LiquidText 3.0 redefines what's possible with a PDF and an iPad once again
MacStories has a nice review of the latest update to LiquidText. At last, it supports the Apple Pencil.
Part of what makes this version of LiquidText so amazing to use is that your finger and the Pencil can do different things. It’s like having two tools in your hand.
Finger selections can make excerpts even while the Pencil is in drawing or highlighting mode. The Pencil can draw anywhere—not just on the PDF like most PDF editors, but even in the LiquidText workspace, right alongside your excerpts and comments.

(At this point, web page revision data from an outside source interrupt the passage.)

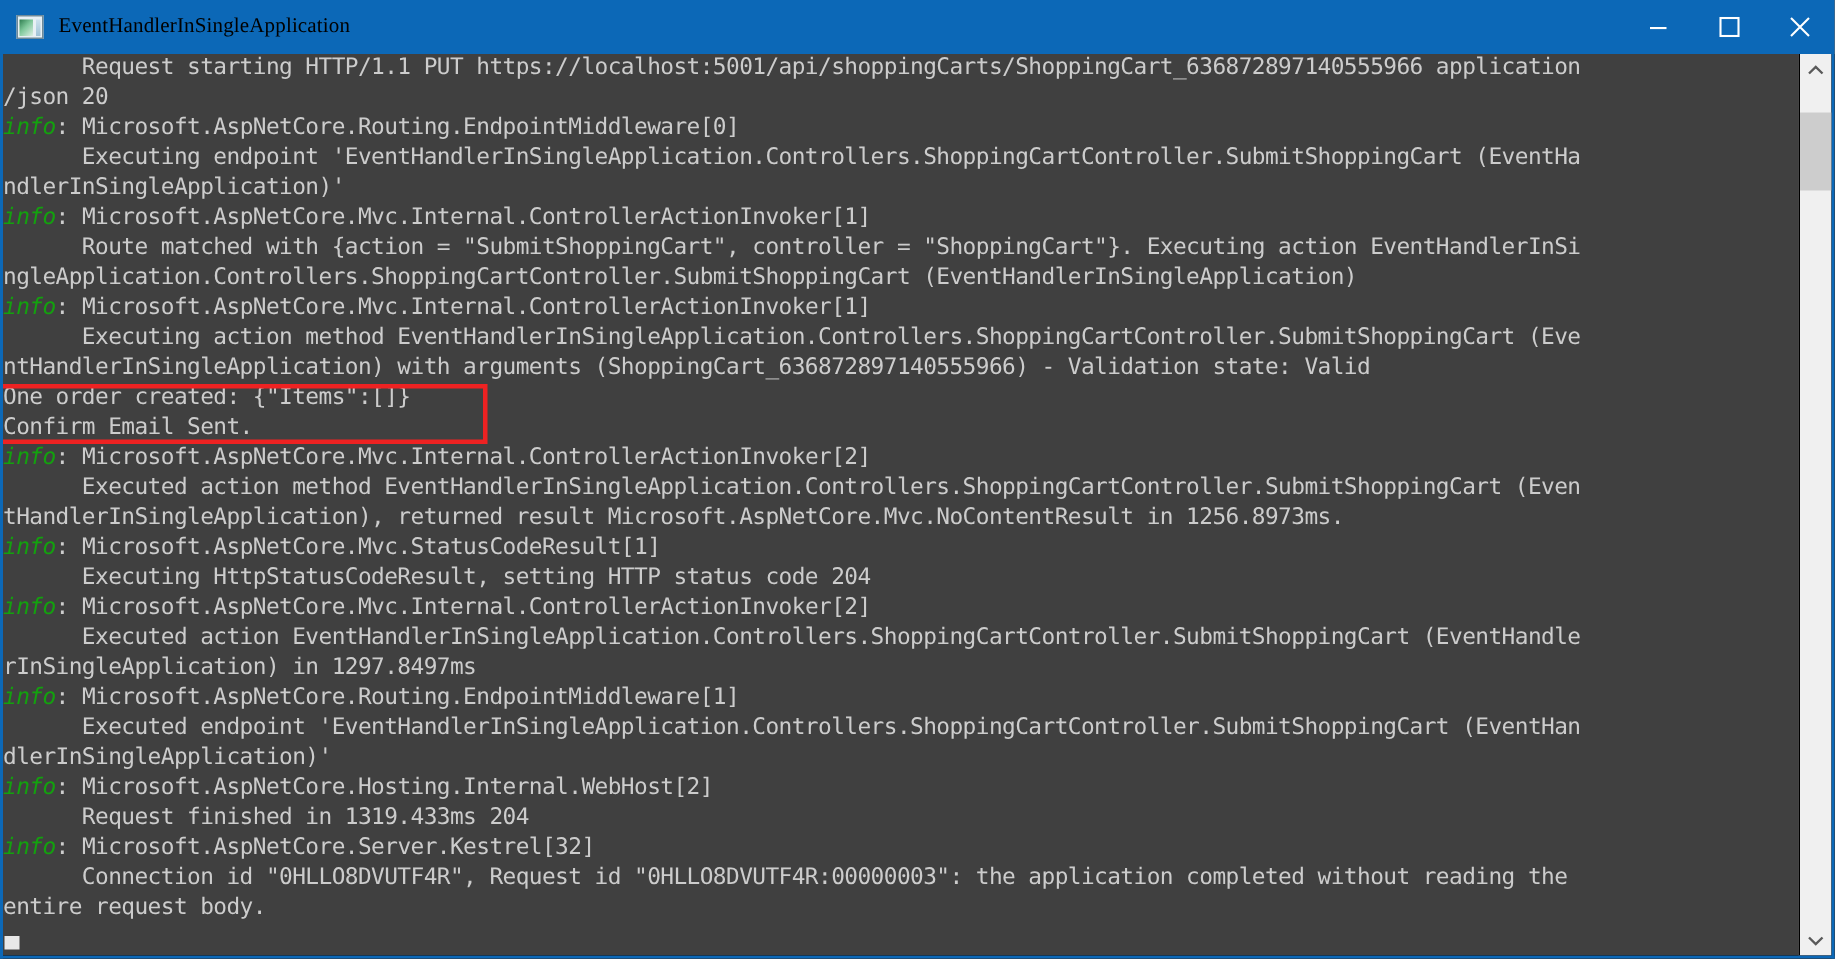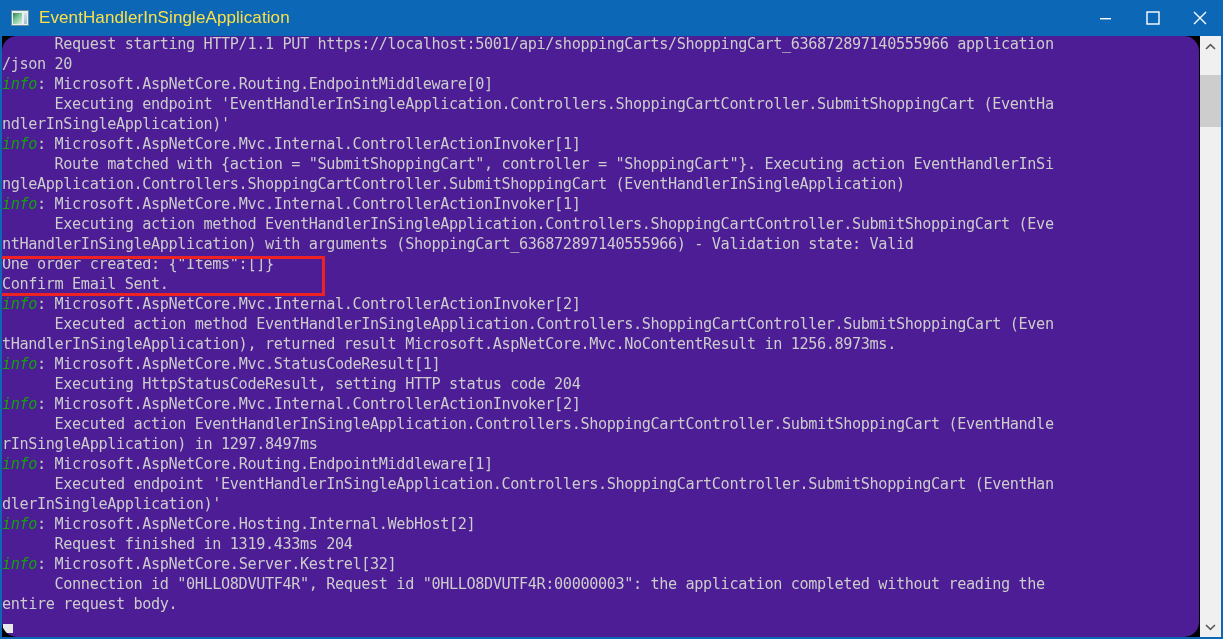"EventHandlerInSingleApplication" #window-title { color: #fde047 -> #000000; font-family: Liberation Sans, sans-serif -> Liberation Serif, serif; font-size: 17px -> 14px }
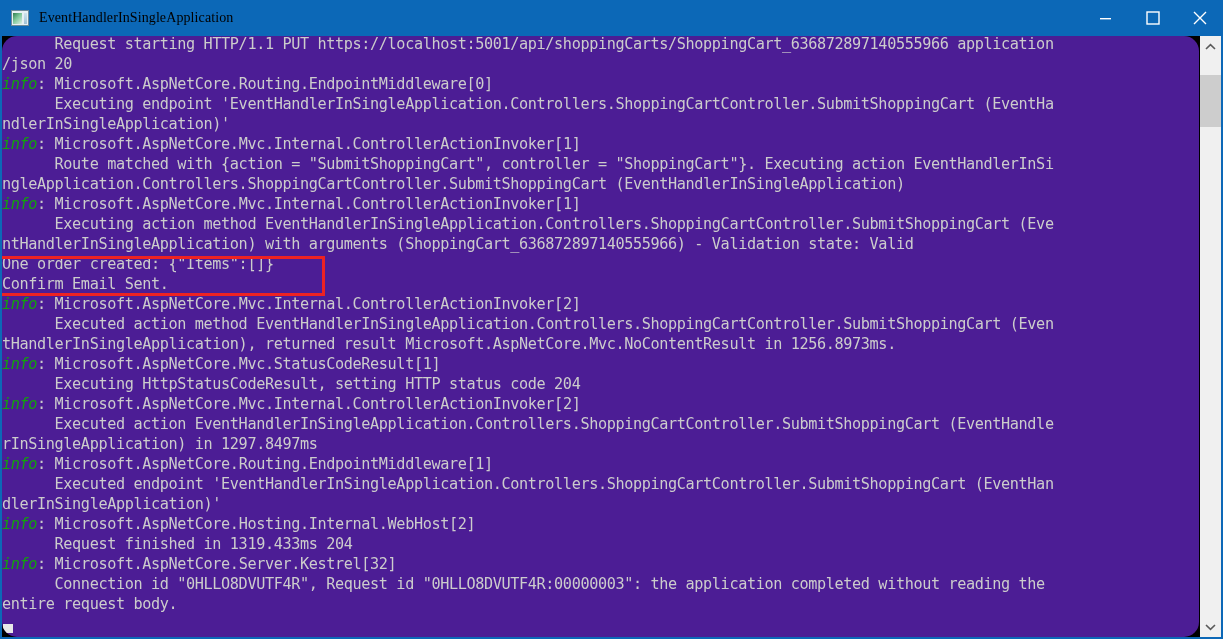"Request starting HTTP/1.1 PUT" #console-text { background: #4c1d95 -> #404040; border-radius: 15px -> none }
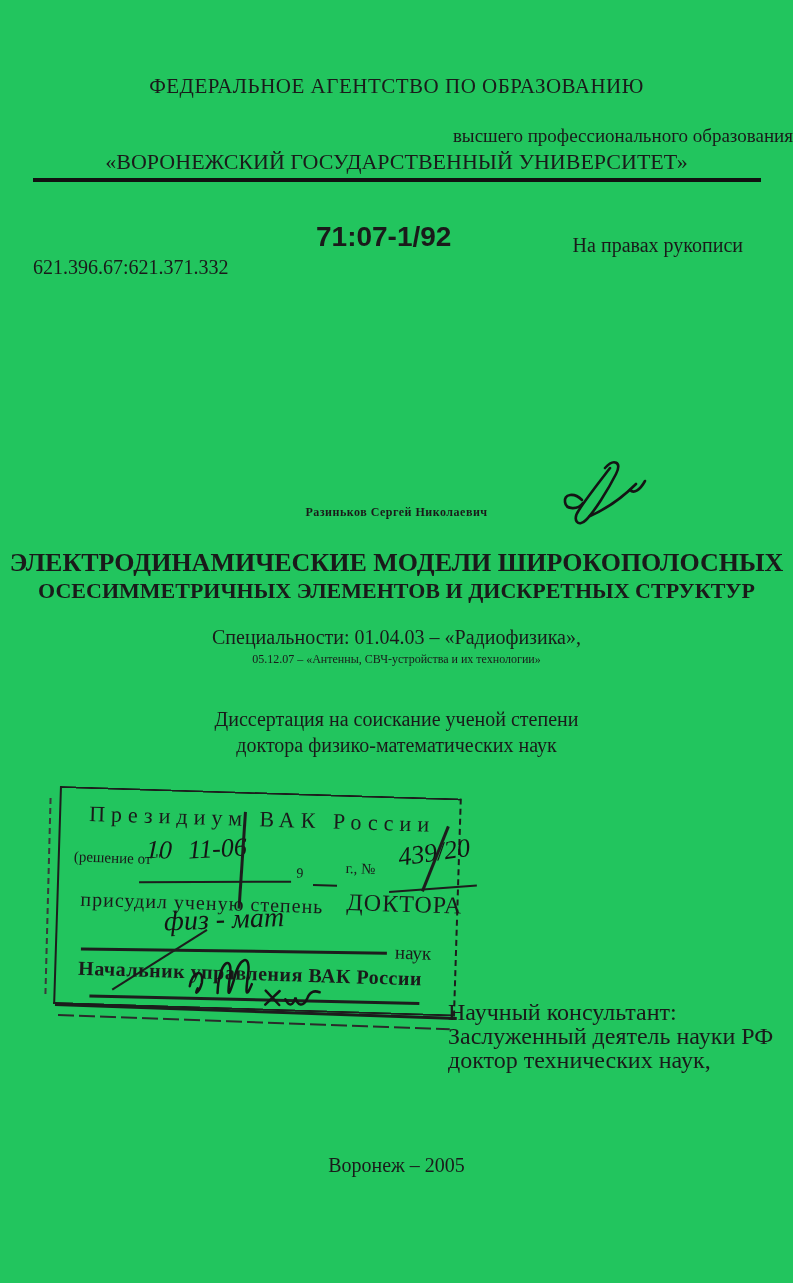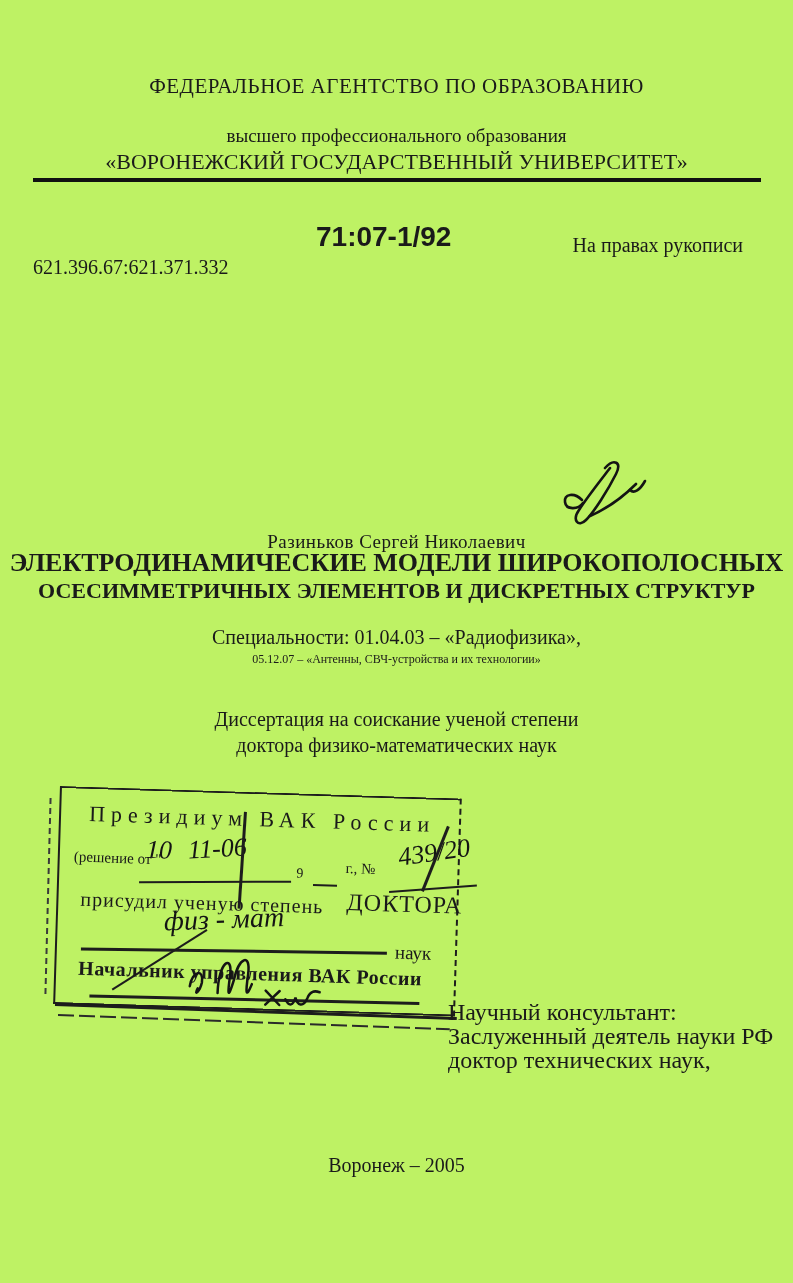"ФЕДЕРАЛЬНОЕ АГЕНТСТВО ПО ОБРАЗОВАНИЮ" .page { background: #bef264 -> #22c55e }
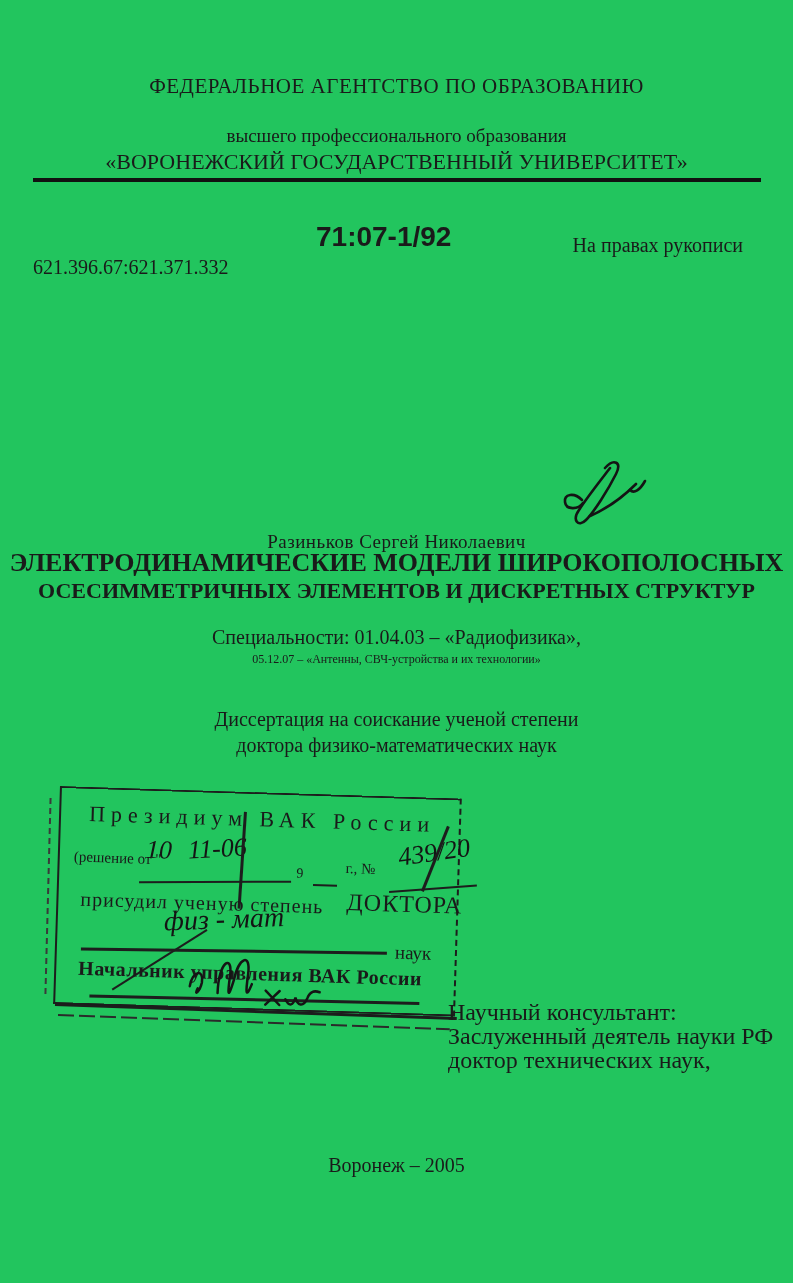"высшего профессионального образования" .hdr3 { text-align: none -> right }
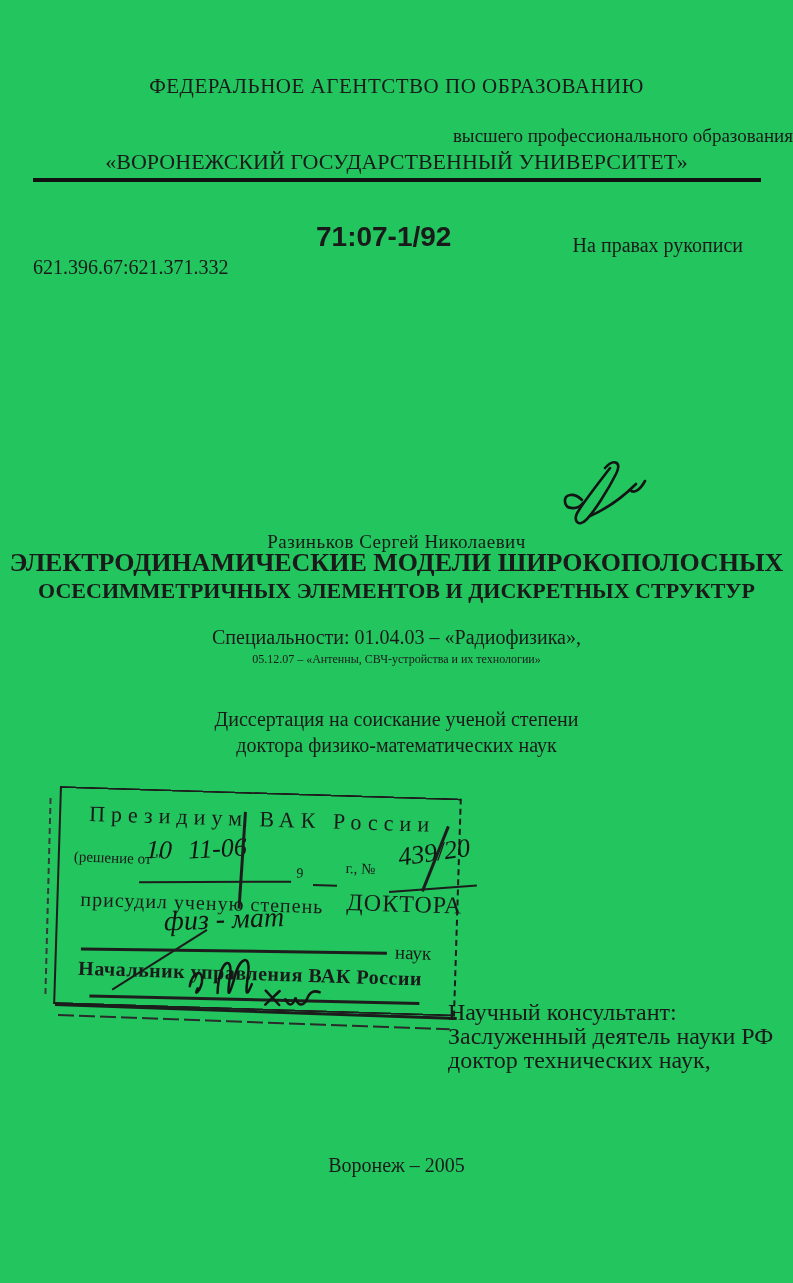"Разиньков Сергей Николаевич" .author { font-size: 19px -> 12px; font-weight: none -> bold; top: 531px -> 505px }
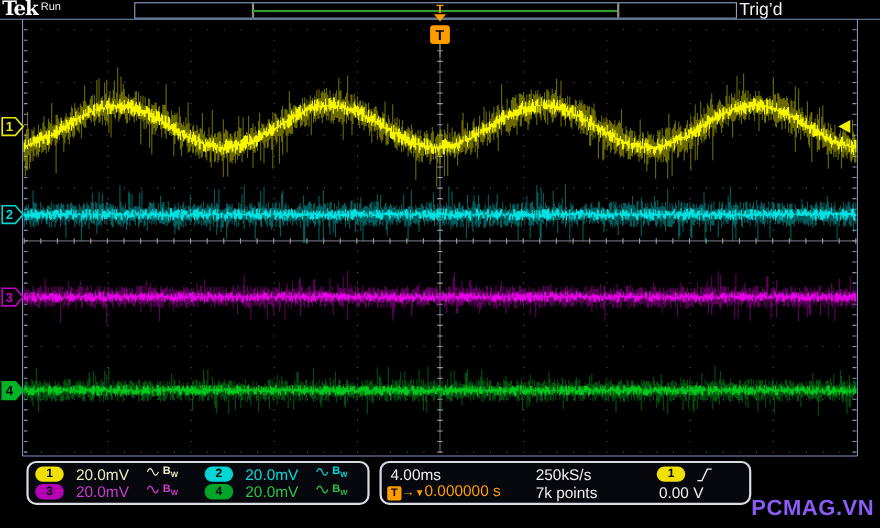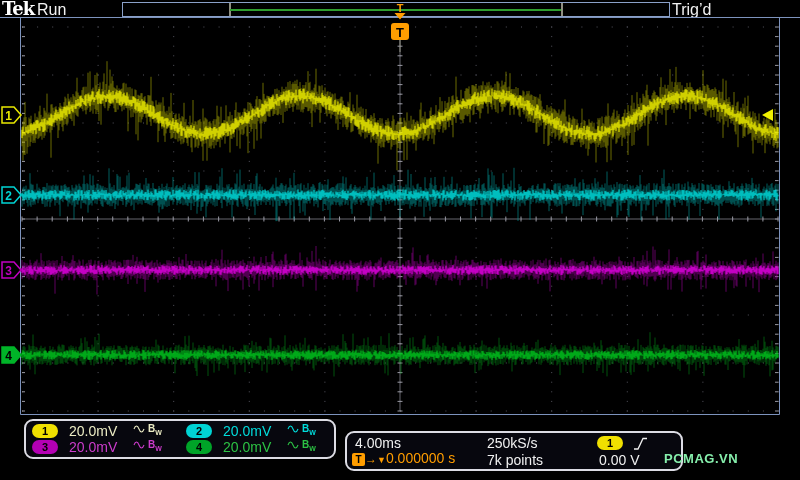"Run" .run-state { font-size: 16px -> 10px }
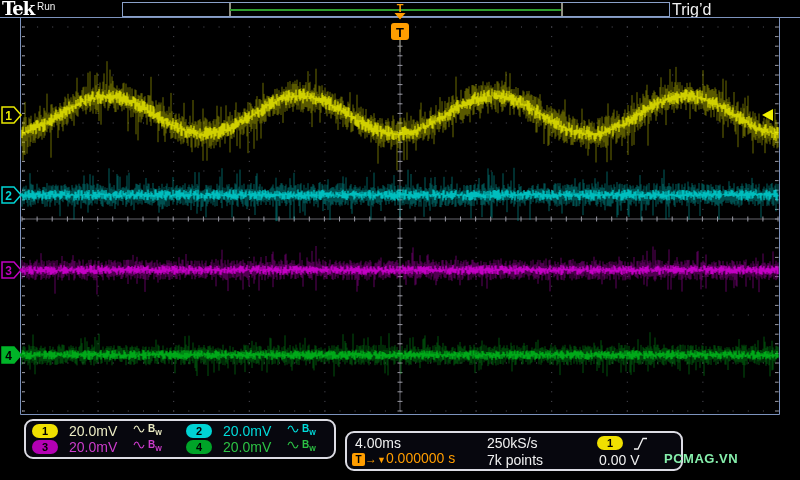"4.00ms" .box-right { margin-top: 12px -> none }
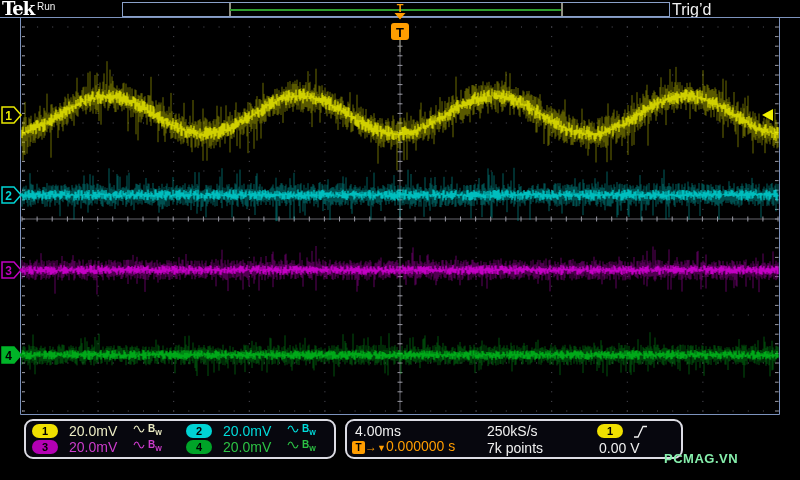"PCMAG.VN" .watermark { color: #86efac -> #8b5cf6; font-size: 13px -> 20px; left: 664px -> 683px }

You can even drawn a circle or box around anything in the PDF, and it extracts it as an image to the workspace. The image can be copied to your clipboard and even pasted into other apps. This is the first time I’ve ever been able to capture a portion of a PDF as an image without having to screenshot the whole screen and crop in Photos. This opens a lot of possibilities—like being able to capture a graphic and paste it into an app like Notability, to collect it with other visual notes.
The makers of LiquidText are really redefining what you can do with an iPad. Bigger picture, the iPad Pro + Apple Pencil + software like LiquidText, DEVONthink, PDF Expert, and Notability make for an incredible PDF system—one that is way more powerful than a traditional desktop computer.